Here, the PA news agency looks at the reasons behind Hendry’s comeback bid, the identity of his first opponent and assesses what is in store for the 52-year-old.
When will Hendry make his comeback?
Hendry will face Matthew Selt in the first round of the Gibraltar Open early next week. Having accepted a two-year tour card in September last year, the Scot withdrew from a succession of projected comeback dates, citing his wish not to be “embarrassed”. It will be his first professional match since a 13-2 loss to Stephen Maguire at the 2012 World Championship.
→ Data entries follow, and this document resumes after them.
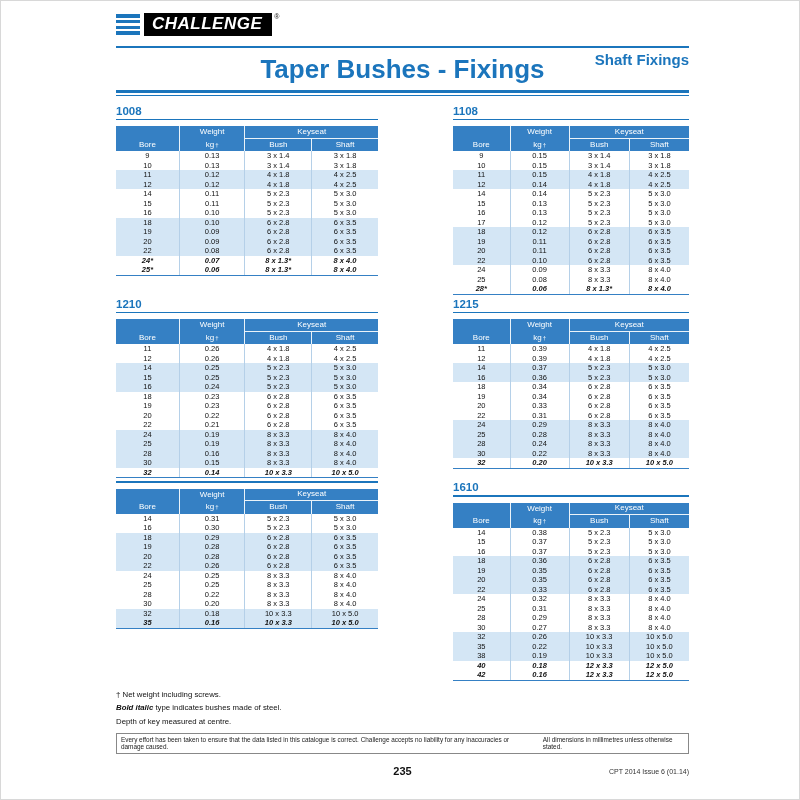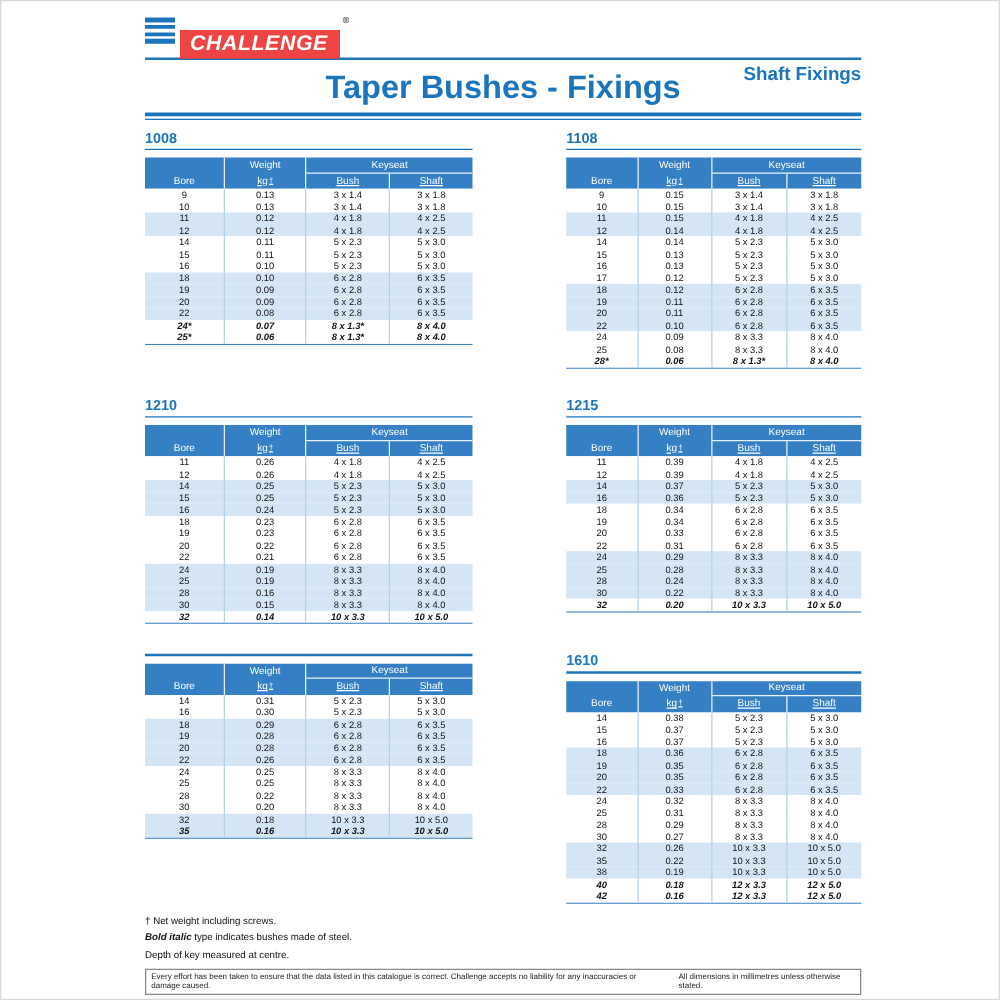"CHALLENGE" .logo-box { background: #ef4444 -> #000000; margin-top: 11px -> none }
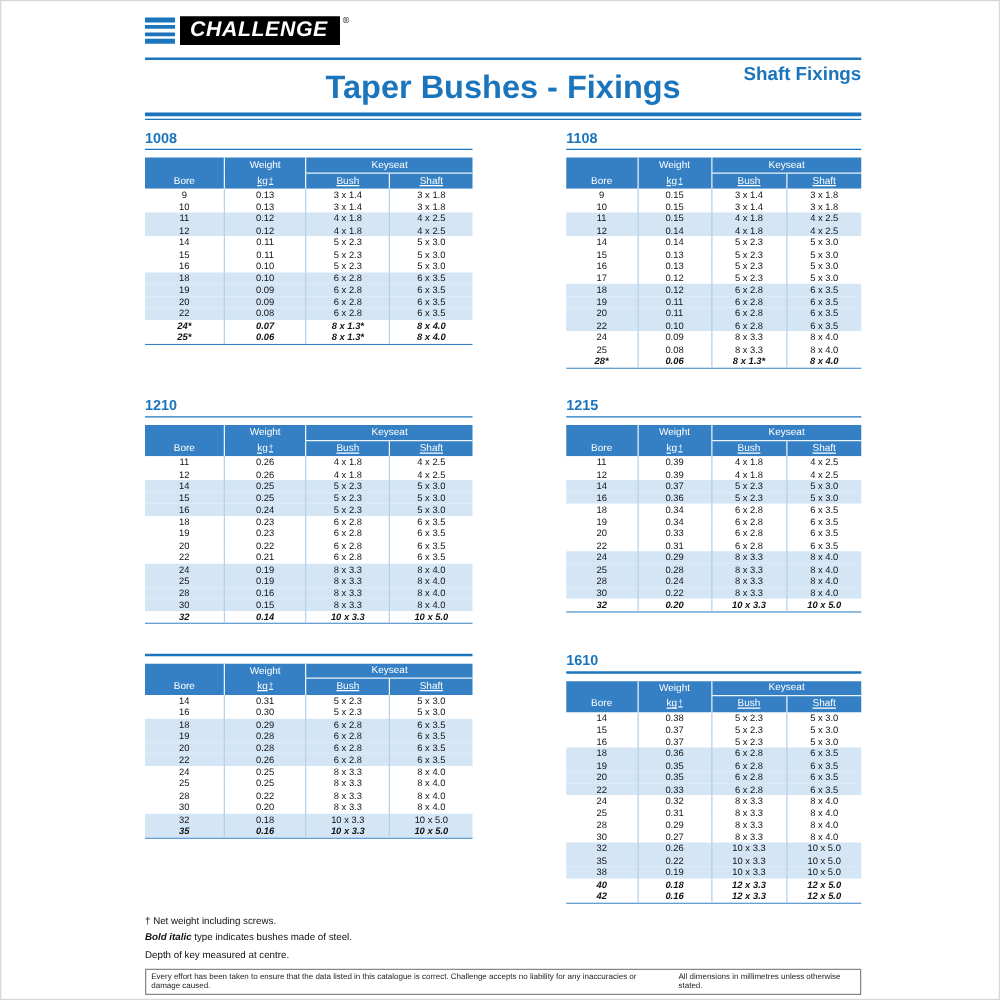"1008" .tables-grid { row-gap: 24px -> 3px }
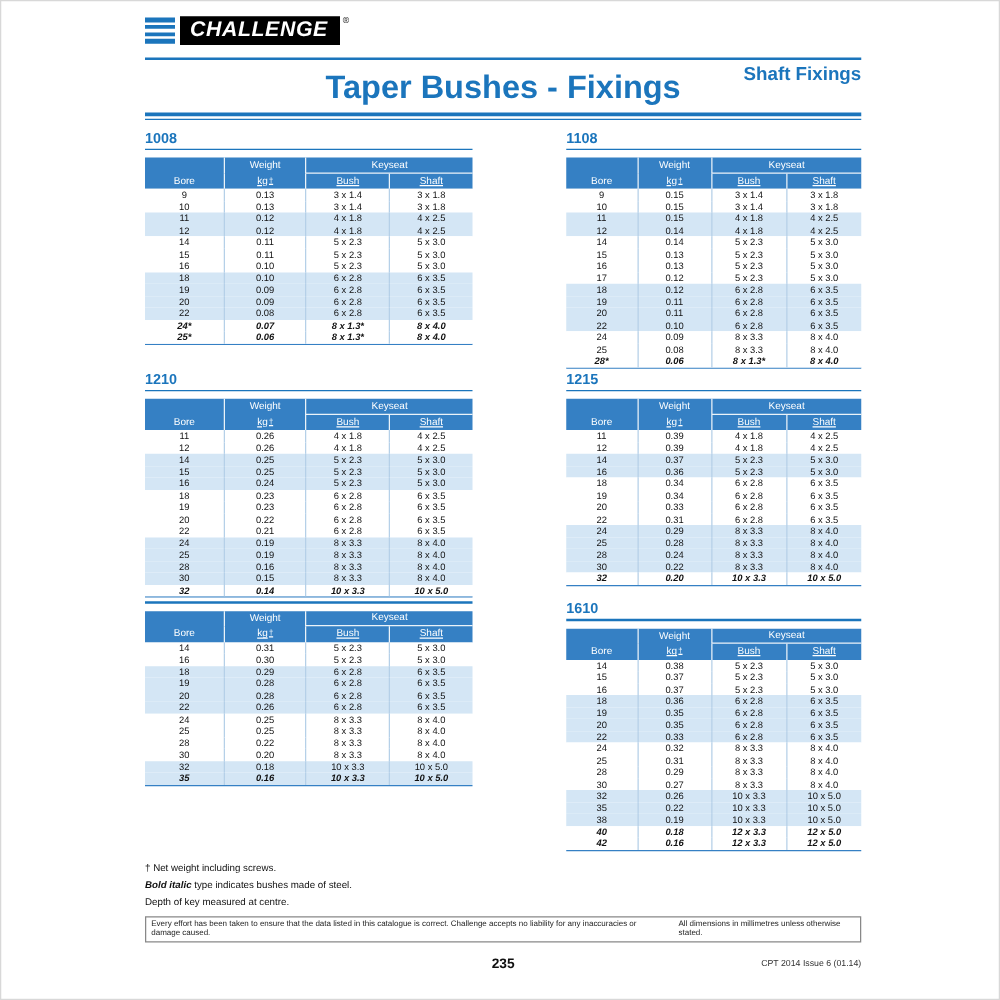"kg" .thr.bot .th + .th { text-decoration: underline -> none }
Why is he making a comeback?
Hendry’s motivations are unclear. It is unlikely to be for financial reasons – he banked almost £9million in prize money in his career and needs to reach the last 64 of the Gibraltar Open merely to pocket £2,000. Having stayed in the sport as a TV pundit and commentator, he may simply wish to test his game against the latest generation.
How will he fare?
He is likely to struggle. By way of a form guide, Hendry was beaten in the semi-finals of last year’s World Seniors Championship by Jimmy White. White remains on the tour but has not gone beyond the third round of a ranking event since 2004.
Who is Matthew Selt?
Selt, 35, is a good friend of Hendry and has retained a relatively consistent presence in the world’s top 50 over the last 10 years, including winning his sole ranking title at the Indian Open in 2019. He has played Hendry twice previously, in 2009 and 2011, winning their most recent meeting 5-1. In 2013 Selt accused Judd Trump of cutting him out of his circle of friends since he became successful, claiming: “I’ve moved on from having Judd as my friend to having Stephen Hendry.”
Will we see Hendry back at the Crucible?
He will enter the qualifying competition in April, but at this stage it is almost inconceivable that Hendry would be able to negotiate four notoriously tough qualifying rounds in order to become one of the 32 players taking part in the final stages of the event.